[Exercise aim] Could you copy every line of the data that contains "brainstormen"?
[Start of Attachment]
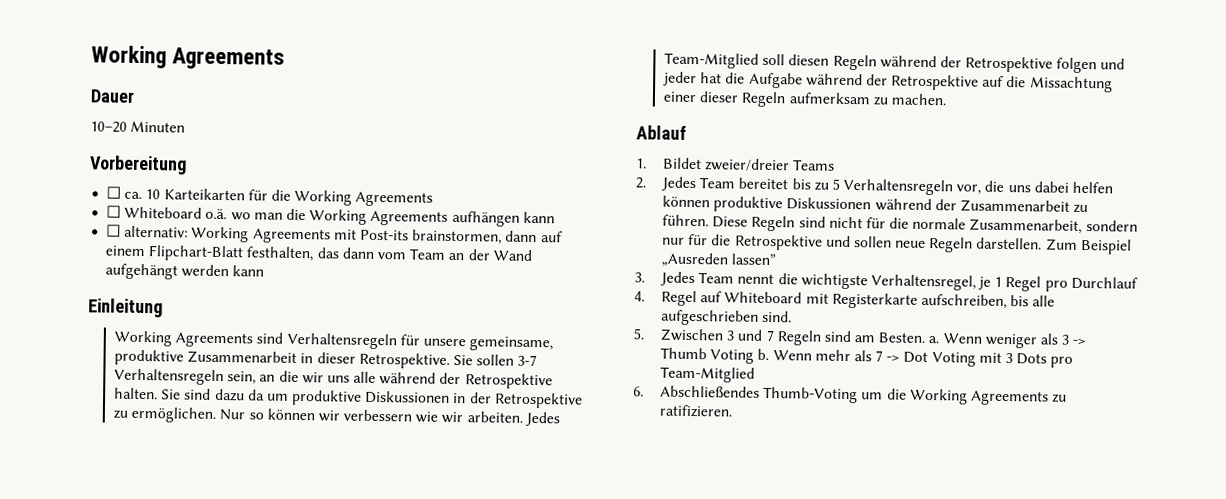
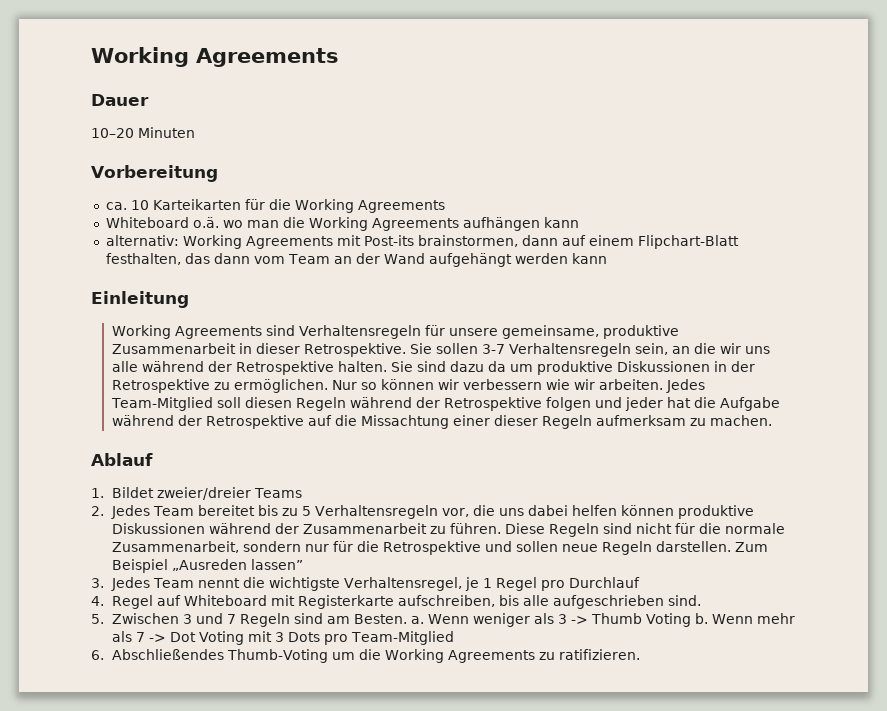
- ☐ ca. 10 Karteikarten für die Working Agreements
+ ca. 10 Karteikarten für die Working Agreements
- ☐ Whiteboard o.ä. wo man die Working Agreements aufhängen kann
+ Whiteboard o.ä. wo man die Working Agreements aufhängen kann
- ☐ alternativ: Working Agreements mit Post-its brainstormen, dann auf einem Flipchart-Blatt festhalten, das dann vom Team an der Wand aufgehängt werden kann
+ alternativ: Working Agreements mit Post-its brainstormen, dann auf einem Flipchart-Blatt festhalten, das dann vom Team an der Wand aufgehängt werden kann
[End of Attachment]
[Written response]
- ☐ alternativ: Working Agreements mit Post-its brainstormen, dann auf einem Flipchart-Blatt festhalten, das dann vom Team an der Wand aufgehängt werden kann
+ alternativ: Working Agreements mit Post-its brainstormen, dann auf einem Flipchart-Blatt festhalten, das dann vom Team an der Wand aufgehängt werden kann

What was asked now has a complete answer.